-- Opening Marker --
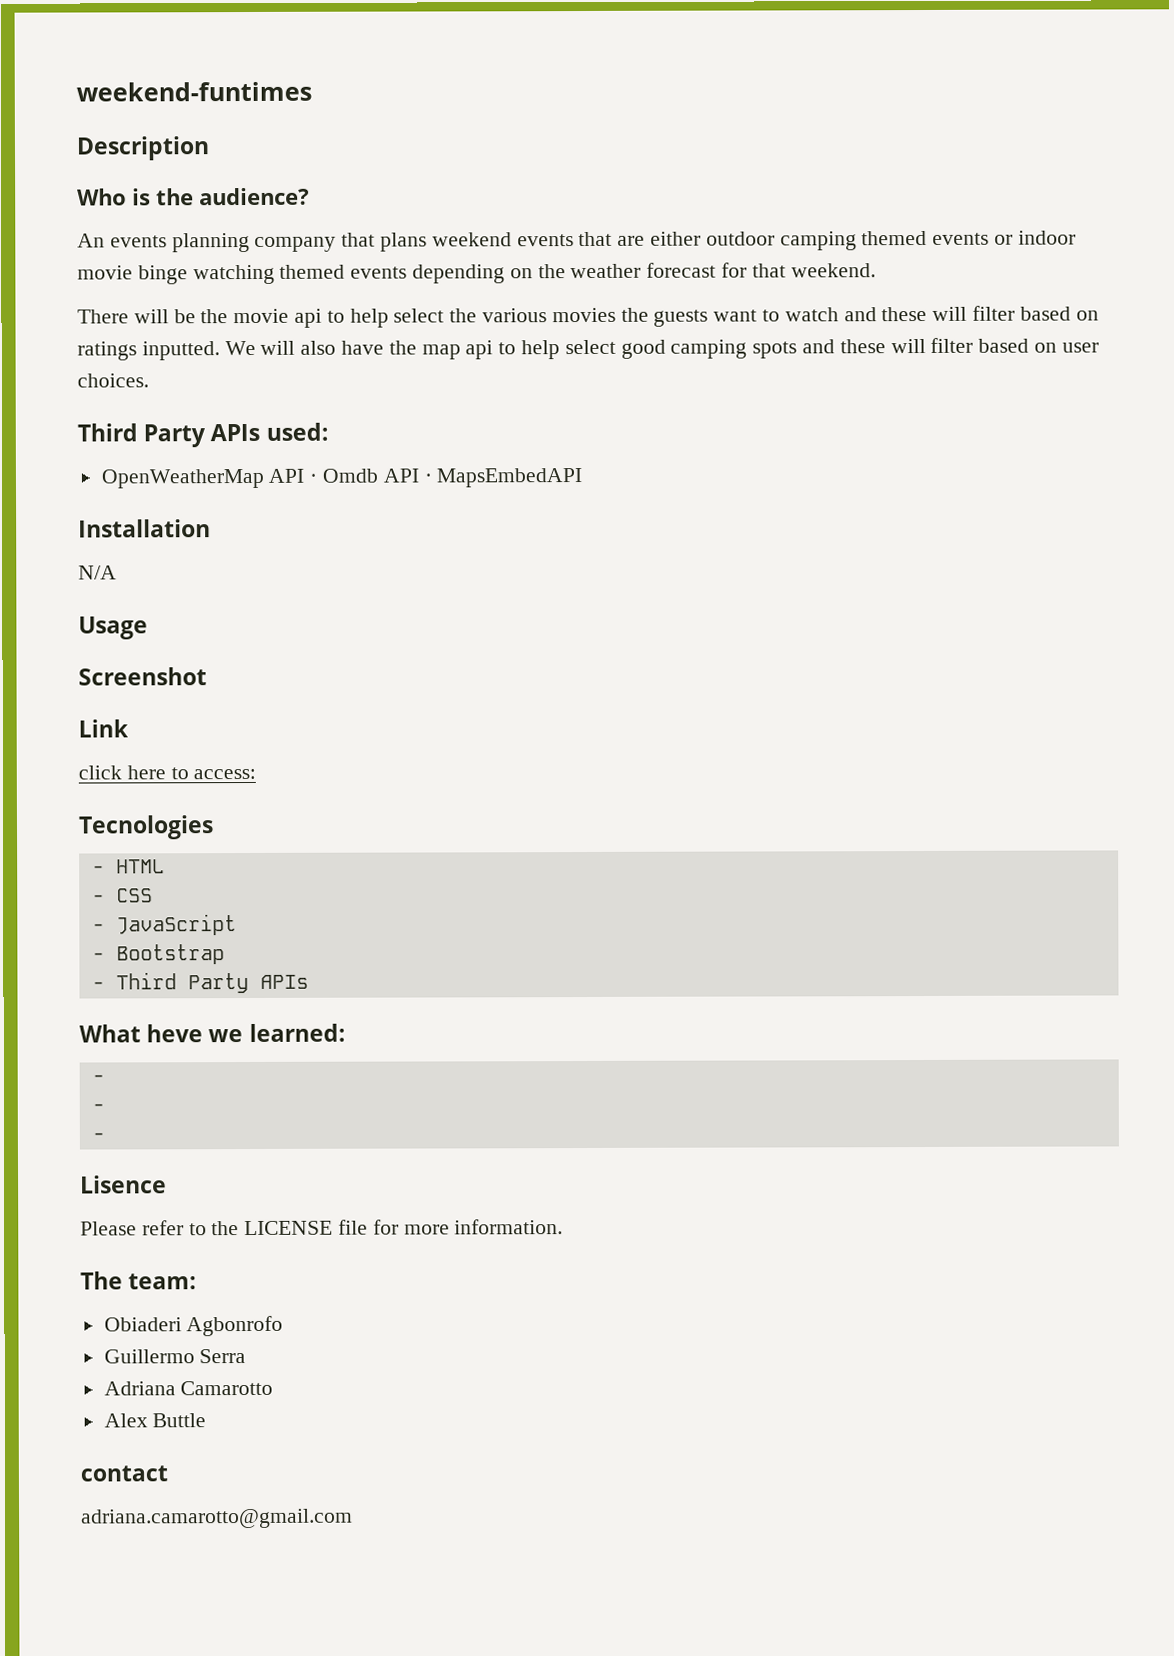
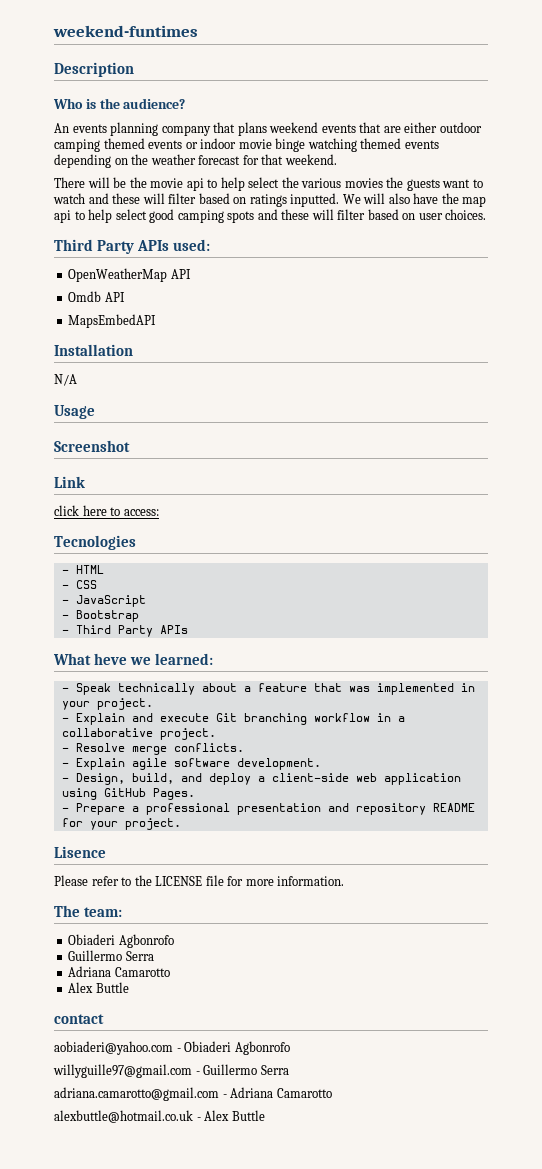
- OpenWeatherMap API · Omdb API · MapsEmbedAPI
+ OpenWeatherMap API
+ Omdb API
+ MapsEmbedAPI
  What heve we learned:
- -
- -
- -
+ - Speak technically about a feature that was implemented in your project.
+ - Explain and execute Git branching workflow in a collaborative project.
+ - Resolve merge conflicts.
+ - Explain agile software development.
+ - Design, build, and deploy a client-side web application using GitHub Pages.
+ - Prepare a professional presentation and repository README for your project.
- adriana.camarotto@gmail.com
+ aobiaderi@yahoo.com - Obiaderi Agbonrofo
+ willyguille97@gmail.com - Guillermo Serra
+ adriana.camarotto@gmail.com - Adriana Camarotto
+ alexbuttle@hotmail.co.uk - Alex Buttle

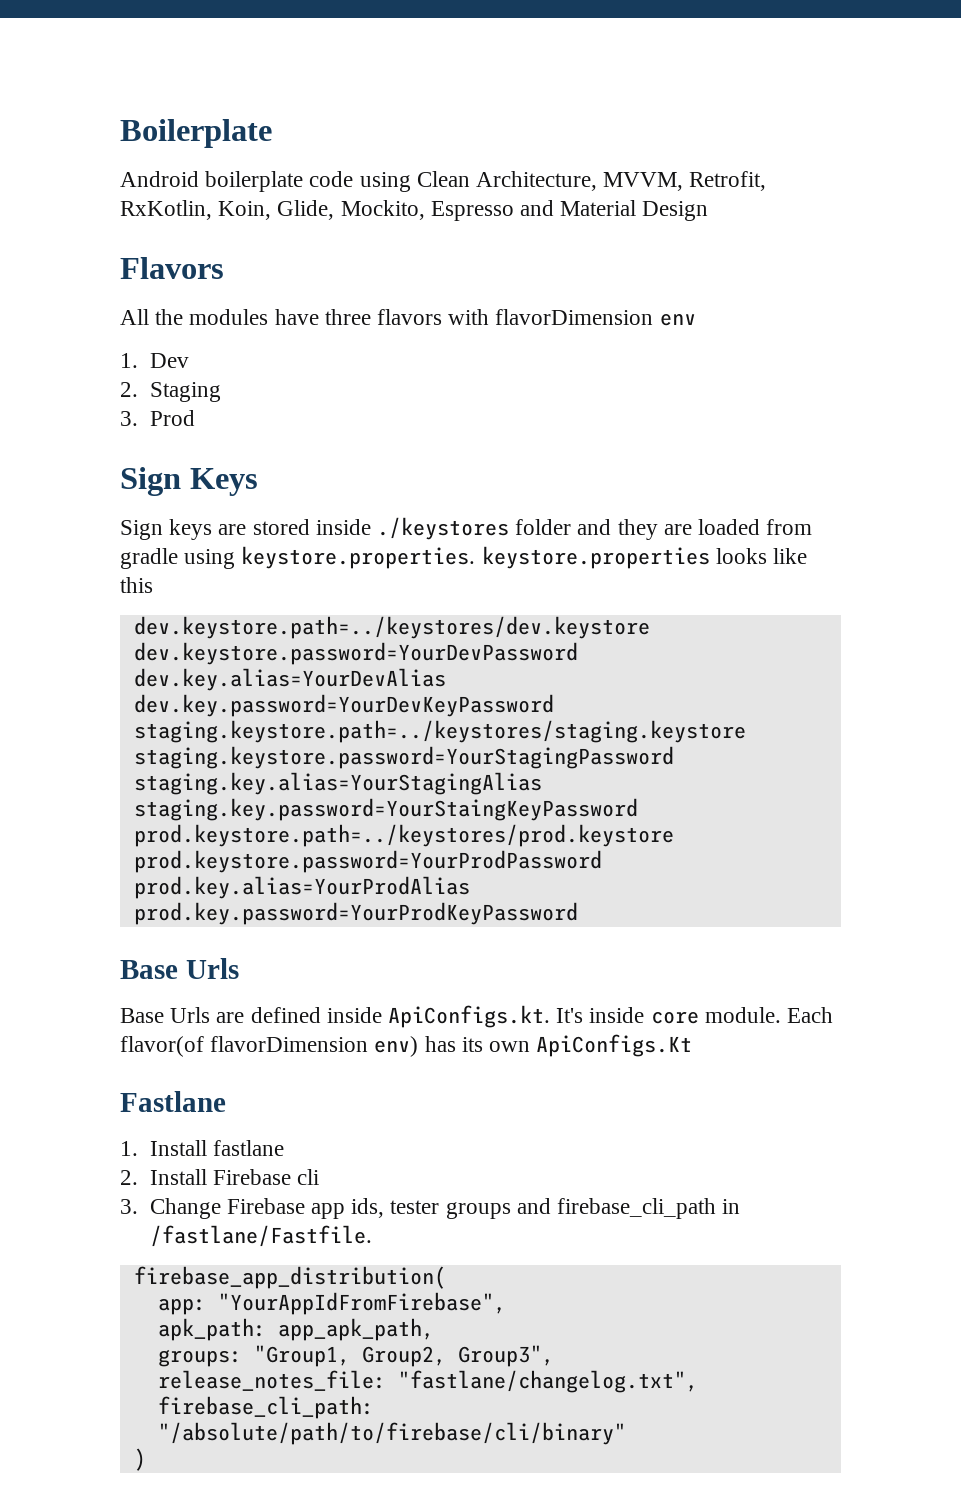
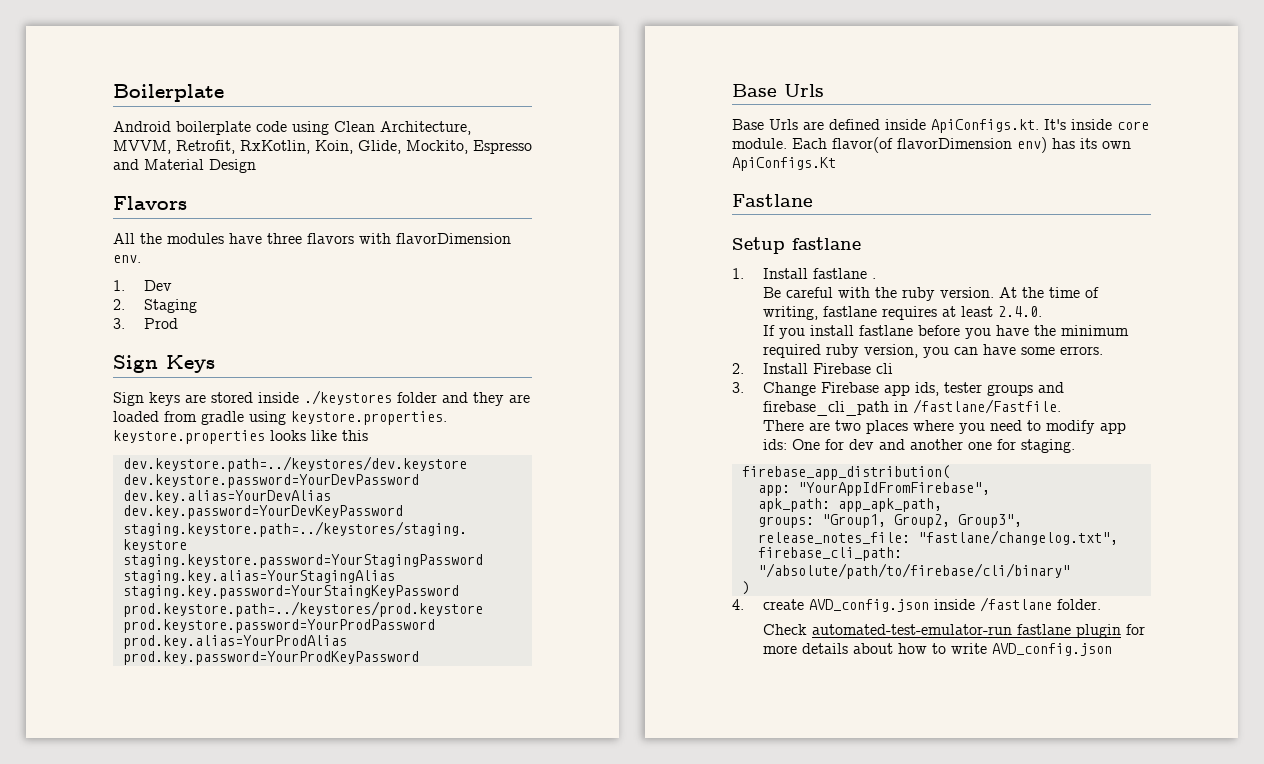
- All the modules have three flavors with flavorDimension env
+ All the modules have three flavors with flavorDimension env.
+ Setup fastlane
- 1. Install fastlane
+ 1. Install fastlane .
+ Be careful with the ruby version. At the time of writing, fastlane requires at least 2.4.0.
+ If you install fastlane before you have the minimum required ruby version, you can have some errors.
+ There are two places where you need to modify app ids: One for dev and another one for staging.
+ 4. create AVD_config.json inside /fastlane folder.
+ Check automated-test-emulator-run fastlane plugin for more details about how to write AVD_config.json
-- Closing Marker --
* _What needs to be done_
What is needed is a verbatim copy of the entries, leaving out any pictures.

* _Solution for this problem_
- OpenWeatherMap API · Omdb API · MapsEmbedAPI
+ OpenWeatherMap API
+ Omdb API
+ MapsEmbedAPI
  What heve we learned:
- -
- -
- -
+ - Speak technically about a feature that was implemented in your project.
+ - Explain and execute Git branching workflow in a collaborative project.
+ - Resolve merge conflicts.
+ - Explain agile software development.
+ - Design, build, and deploy a client-side web application using GitHub Pages.
+ - Prepare a professional presentation and repository README for your project.
- adriana.camarotto@gmail.com
+ aobiaderi@yahoo.com - Obiaderi Agbonrofo
+ willyguille97@gmail.com - Guillermo Serra
+ adriana.camarotto@gmail.com - Adriana Camarotto
+ alexbuttle@hotmail.co.uk - Alex Buttle

- All the modules have three flavors with flavorDimension env
+ All the modules have three flavors with flavorDimension env.
+ Setup fastlane
- 1. Install fastlane
+ 1. Install fastlane .
+ Be careful with the ruby version. At the time of writing, fastlane requires at least 2.4.0.
+ If you install fastlane before you have the minimum required ruby version, you can have some errors.
+ There are two places where you need to modify app ids: One for dev and another one for staging.
+ 4. create AVD_config.json inside /fastlane folder.
+ Check automated-test-emulator-run fastlane plugin for more details about how to write AVD_config.json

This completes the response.